December corn lost 53.5 cents a bushel last week closing Friday at $6.38.  It is good to see it going down when not so long ago corn was $7.79 and there were some speculators chirping that it might go to $12.00 a bushel. Of course part of the price slippage is due to the general negative news that have dominated the global economic news. Not sure how relevant the reports we are getting, but early indicators from the U.S, harvest is many are finding 20 more bushels of corn per acre than they expected.  A Bigger corn crop then expected is only good news for hog producers. While corn was down October Lean hog futures gained $1.45 a pound for the week. The combination of corn down 53 cents a bushel and hogs up $1.45 a pound improved hog margins about $8.00 per head. *You can see the improvement in Hog Margins in the livestock margin that DTN Ag data does daily.  Not so long ago it projected you could pay $30 for a 45 pound feeder pig.  Last Friday it projected $50.78.  That is a $20 improvement per head. *Pork demand is strong.  Last week the U.S. marketed almost 2.3 million hogs. That is 100,000 more than the same week last year despite the greater number of hogs per week.  The lean hog price is $7.00 per hundred higher than a year ago with U.S.D.A.  U.S. pork cut outs at $97.84 an unprecedented high price with hog numbers at 2.3 million per week.  Fantastic demand from pork exports will continue to support hog prices throughout the fall. *Pork demand will be further aided in the coming weeks as chicken marketing’s drop about 5 -7% year over year or about 10 million less chickens a week.
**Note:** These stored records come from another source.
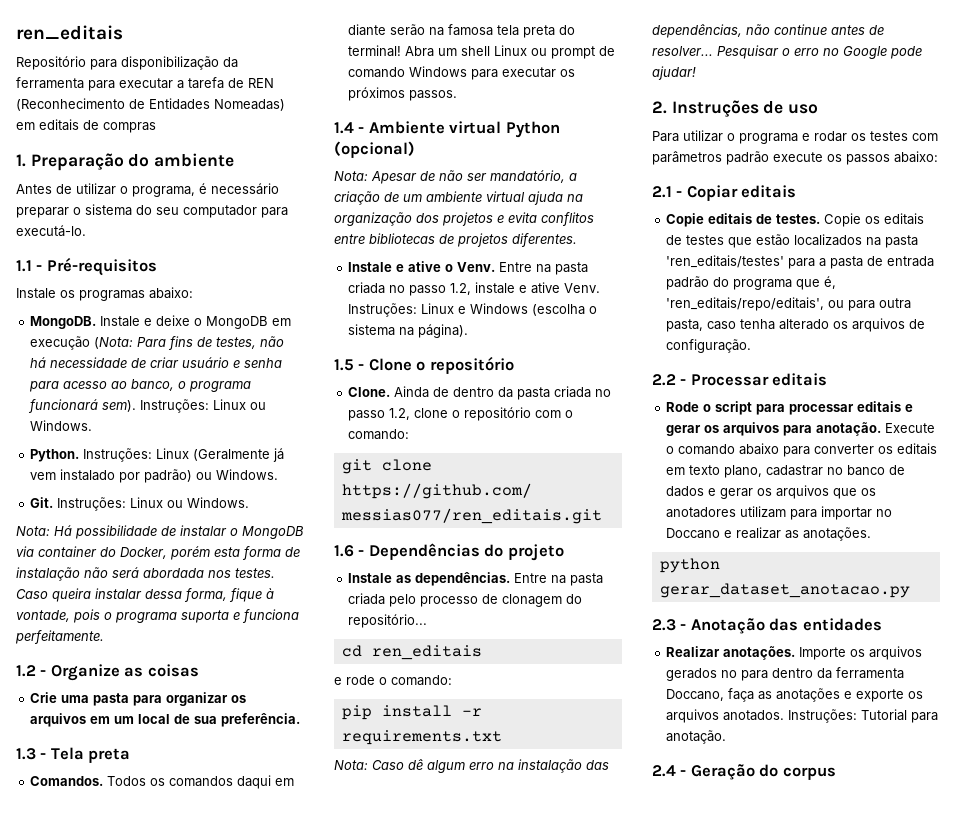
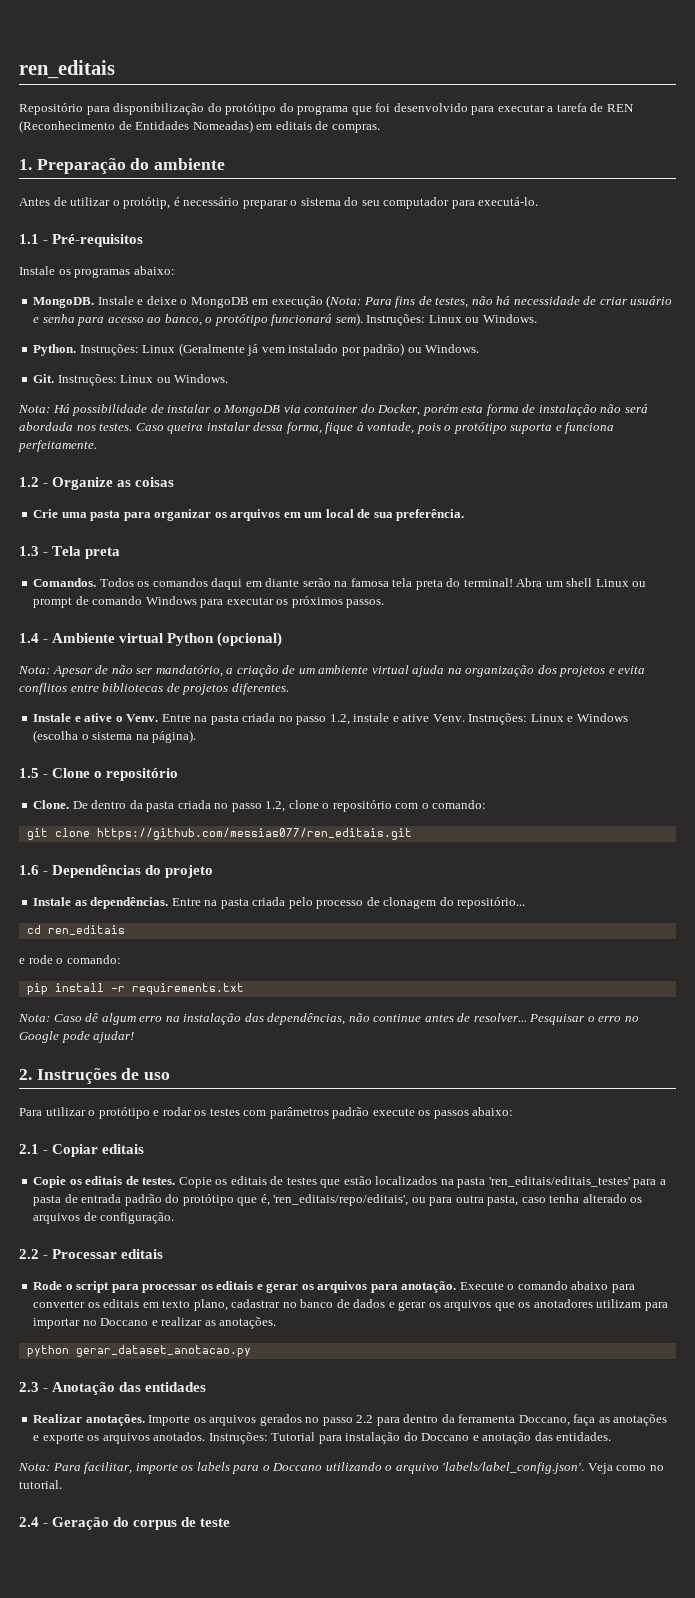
- Repositório para disponibilização da ferramenta para executar a tarefa de REN (Reconhecimento de Entidades Nomeadas) em editais de compras
+ Repositório para disponibilização do protótipo do programa que foi desenvolvido para executar a tarefa de REN (Reconhecimento de Entidades Nomeadas) em editais de compras.
- Antes de utilizar o programa, é necessário preparar o sistema do seu computador para executá-lo.
+ Antes de utilizar o protótip, é necessário preparar o sistema do seu computador para executá-lo.
- Instale e deixe o MongoDB em execução (Nota: Para fins de testes, não há necessidade de criar usuário e senha para acesso ao banco, o programa funcionará sem).
+ Instale e deixe o MongoDB em execução (Nota: Para fins de testes, não há necessidade de criar usuário e senha para acesso ao banco, o protótipo funcionará sem).
- Caso queira instalar dessa forma, fique à vontade, pois o programa suporta e funciona perfeitamente.
+ Caso queira instalar dessa forma, fique à vontade, pois o protótipo suporta e funciona perfeitamente.
- Ainda de dentro da pasta criada no passo 1.2, clone o repositório com o comando:
+ De dentro da pasta criada no passo 1.2, clone o repositório com o comando:
- Para utilizar o programa e rodar os testes com parâmetros padrão execute os passos abaixo:
+ Para utilizar o protótipo e rodar os testes com parâmetros padrão execute os passos abaixo:
- Copie editais de testes.
+ Copie os editais de testes.
- Copie os editais de testes que estão localizados na pasta 'ren_editais/testes' para a pasta de entrada padrão do programa que é, 'ren_editais/repo/editais', ou para outra pasta, caso tenha alterado os arquivos de configuração.
+ Copie os editais de testes que estão localizados na pasta 'ren_editais/editais_testes' para a pasta de entrada padrão do protótipo que é, 'ren_editais/repo/editais', ou para outra pasta, caso tenha alterado os arquivos de configuração.
- Rode o script para processar editais e gerar os arquivos para anotação.
+ Rode o script para processar os editais e gerar os arquivos para anotação.
- Importe os arquivos gerados no para dentro da ferramenta Doccano, faça as anotações e exporte os arquivos anotados.
+ Importe os arquivos gerados no passo 2.2 para dentro da ferramenta Doccano, faça as anotações e exporte os arquivos anotados.
- Instruções: Tutorial para anotação.
+ Instruções: Tutorial para instalação do Doccano e anotação das entidades.
+ Nota: Para facilitar, importe os labels para o Doccano utilizando o arquivo 'labels/label_config.json'. Veja como no tutorial.
- 2.4 - Geração do corpus
+ 2.4 - Geração do corpus de teste

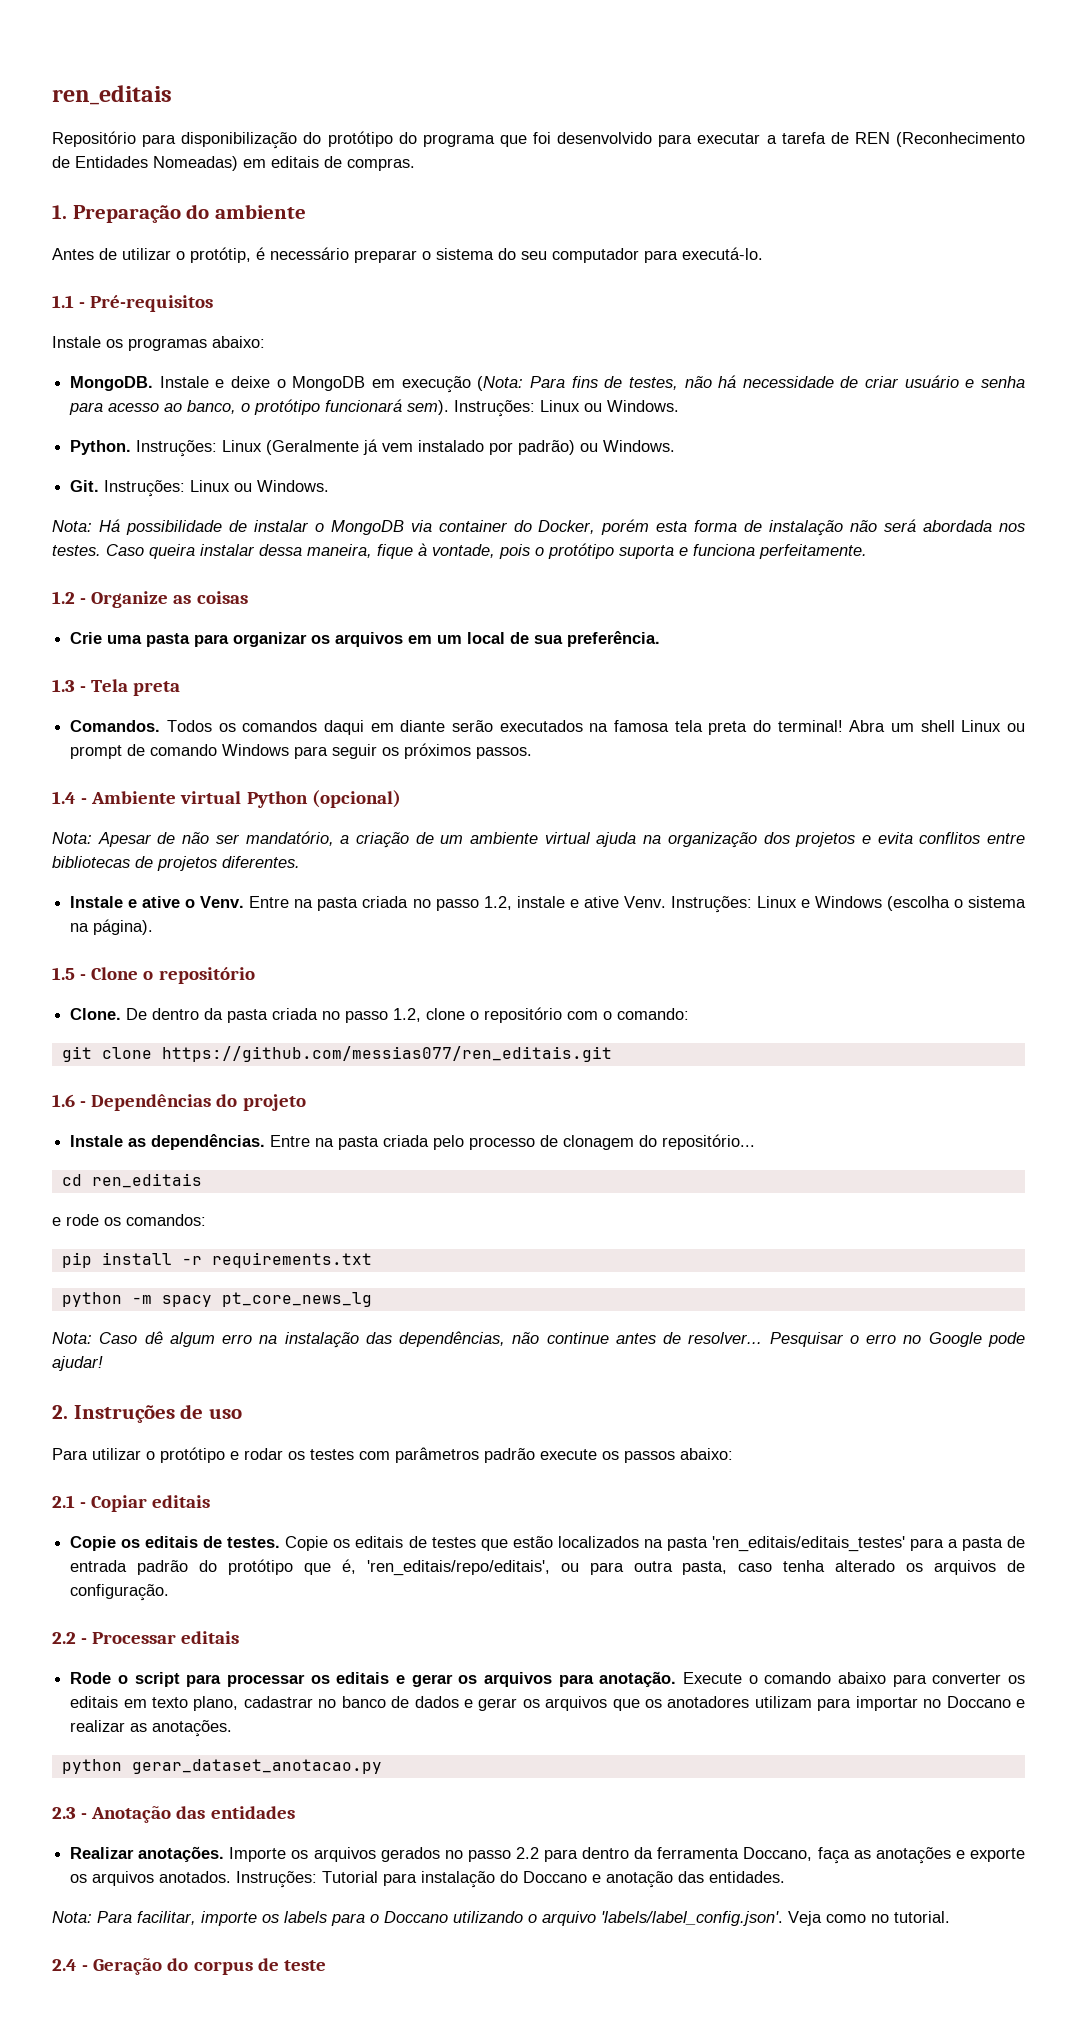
- Caso queira instalar dessa forma, fique à vontade, pois o protótipo suporta e funciona perfeitamente.
+ Caso queira instalar dessa maneira, fique à vontade, pois o protótipo suporta e funciona perfeitamente.
- Todos os comandos daqui em diante serão na famosa tela preta do terminal!
+ Todos os comandos daqui em diante serão executados na famosa tela preta do terminal!
- Abra um shell Linux ou prompt de comando Windows para executar os próximos passos.
+ Abra um shell Linux ou prompt de comando Windows para seguir os próximos passos.
- e rode o comando:
+ e rode os comandos:
+ python -m spacy pt_core_news_lg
Less chicken should support their own prices but also help pork. *the U.S. September Cattle on feed Report released last Friday is being called bullish.  1% less cattle than a year ago surprised the trade which was expecting 1% more.  This should push cattle prices up which should also pull hogs along.

Tough Times

            It’s not easy to be a hog producer.  Feed prices have been at unprecedented levels and then throw in the fear of even higher feed prices it makes it even harder.  We get a sense of little optimism in the hog industry.  A sense that many feel marooned in the hog industry with little opportunity to escape.  We have as an industry in the last few years had to deal with negative margins, high feed prices, H1N1 (swine flu), animal welfare, environmental, corn ethanol, etc…  It appears we have not got many breaks.  The bright spot is pork demand has been strong domestically and globally. This has allowed lean hog prices to reach and exceed $1.00 lean per pound.  We expect much of the same in prices in the next twelve months.  As hog producers we are producing a product that domestically and globally people are voting with their money that they want.  That in itself is an underlying strength that we have in our business.  No choice, no exit strategy, best we stay focused on maintaining our position as the Number One choice of protein consumers in the world.